Chapitre : 1— 2 3  4

BOOZ EPOUSE RUTH

  •                Vers 6. l’exercer. A l’achat de la terre, devoir du go’el auquel consentait l’homme, Booz lie le mariage avec Ruth selon la loi du lévirat. L’enfant qui naîtra sera héritier légal de Mahlôn et d’Élimélek, et c’est à lui que reviendra la terre. Le premier go ‘el craint d’y perdre, et renonce à ses prérogatives en faveur de Booz.
  •                Vers 8. sa sandale. La coutume rapportée en Dt 25 9-10 a un sens différent : c’est alors la femme elle-même qui marque son mépris à l’homme trop lâche pour l’épouser au nom de son beau-frère défunt. Ici, le geste sanctionne simplement un contrat d’échange. Mettre le pied sur un champ ou y jeter sa sandale, c’est en prendre possession, Ps 60 10 ; 108 10. La chaussure devient ainsi le symbole du droit de propriété.
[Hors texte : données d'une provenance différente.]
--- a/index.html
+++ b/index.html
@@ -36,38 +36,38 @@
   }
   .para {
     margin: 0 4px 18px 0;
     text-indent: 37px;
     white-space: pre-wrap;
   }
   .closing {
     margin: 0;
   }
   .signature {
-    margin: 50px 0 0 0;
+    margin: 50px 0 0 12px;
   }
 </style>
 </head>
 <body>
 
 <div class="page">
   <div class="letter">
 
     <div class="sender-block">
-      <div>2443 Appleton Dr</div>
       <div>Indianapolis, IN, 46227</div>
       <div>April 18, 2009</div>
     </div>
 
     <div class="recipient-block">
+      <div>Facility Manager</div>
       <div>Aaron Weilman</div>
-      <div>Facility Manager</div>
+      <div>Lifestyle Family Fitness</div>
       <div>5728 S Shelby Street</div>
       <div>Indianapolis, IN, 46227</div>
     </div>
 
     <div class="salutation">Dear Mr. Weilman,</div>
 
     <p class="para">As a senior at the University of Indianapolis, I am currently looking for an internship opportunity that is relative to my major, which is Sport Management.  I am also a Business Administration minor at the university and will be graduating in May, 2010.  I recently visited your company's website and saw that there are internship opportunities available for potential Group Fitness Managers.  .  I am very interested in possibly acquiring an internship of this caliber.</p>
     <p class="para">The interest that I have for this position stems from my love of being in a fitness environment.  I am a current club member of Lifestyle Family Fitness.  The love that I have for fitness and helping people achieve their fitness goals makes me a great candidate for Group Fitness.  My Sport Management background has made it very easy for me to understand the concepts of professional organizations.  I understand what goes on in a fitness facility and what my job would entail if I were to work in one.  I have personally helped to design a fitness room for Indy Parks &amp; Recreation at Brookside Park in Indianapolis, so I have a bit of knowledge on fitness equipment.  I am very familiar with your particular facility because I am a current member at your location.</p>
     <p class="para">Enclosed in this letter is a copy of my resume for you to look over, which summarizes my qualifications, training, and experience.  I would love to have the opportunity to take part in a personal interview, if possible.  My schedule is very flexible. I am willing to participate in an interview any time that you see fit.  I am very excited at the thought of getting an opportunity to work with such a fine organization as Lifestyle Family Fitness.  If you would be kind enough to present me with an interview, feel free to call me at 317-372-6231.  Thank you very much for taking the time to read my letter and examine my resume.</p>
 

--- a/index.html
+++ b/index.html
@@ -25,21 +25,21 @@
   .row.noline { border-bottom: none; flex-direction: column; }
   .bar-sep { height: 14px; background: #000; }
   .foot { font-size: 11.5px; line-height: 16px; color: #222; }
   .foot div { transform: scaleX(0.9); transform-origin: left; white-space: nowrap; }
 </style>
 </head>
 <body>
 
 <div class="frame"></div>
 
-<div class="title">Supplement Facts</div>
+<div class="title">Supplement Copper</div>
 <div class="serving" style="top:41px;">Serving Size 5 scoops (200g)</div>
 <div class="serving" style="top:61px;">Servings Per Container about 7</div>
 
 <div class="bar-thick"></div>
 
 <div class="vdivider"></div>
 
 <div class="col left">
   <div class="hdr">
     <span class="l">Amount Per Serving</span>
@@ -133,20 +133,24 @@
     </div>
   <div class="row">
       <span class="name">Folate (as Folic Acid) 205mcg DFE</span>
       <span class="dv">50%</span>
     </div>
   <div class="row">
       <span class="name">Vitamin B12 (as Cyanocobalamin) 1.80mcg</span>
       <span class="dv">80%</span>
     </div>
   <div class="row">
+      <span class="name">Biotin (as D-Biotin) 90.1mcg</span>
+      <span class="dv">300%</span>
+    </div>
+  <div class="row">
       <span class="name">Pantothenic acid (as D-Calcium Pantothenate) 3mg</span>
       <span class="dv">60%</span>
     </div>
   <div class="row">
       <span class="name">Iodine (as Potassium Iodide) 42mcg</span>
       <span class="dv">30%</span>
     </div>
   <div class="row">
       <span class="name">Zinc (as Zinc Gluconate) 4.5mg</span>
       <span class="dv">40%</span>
En la retirant et en la remettant à l’acquéreur, le possesseur lui transmet ce droit.
  •                Vers 12. Pérèç. L’ancêtre de Booz et d’Éphrata.
  •                Vers 15. Il. Le « fils » du v. 13.
  •                Vers 16. son sein. C’est le rituel d’adoption, cf. Gn 48 5, chez d’autres peuples du Proche-Orient ancien.
  •                Vers 17. Obed. Obed : « Le serviteur » (sous-entendu : de Yahvé). – Le dévouement de Ruth et de Booz fait ainsi de Noémi l’aïeule du roi David.

Généalogie de David. *

  •             Titre. Cette seconde généalogie ne peut pas être de l’auteur de Ruth : contre l’intention de tout le récit, Booz est donné comme le père d’Obed, le nom d’Élimélek disparaît, et le dévouement de Ruth n’a plus le même sens ; la loi du lévirat et la piété filiale qu’elle implique sont perdues de vue. Mais un autre enseignement, universaliste, se dégage ; c’est Ruth l’étrangère, comme le soulignera l’Évangile, qui est l’aïeule de David, et par lui du Christ.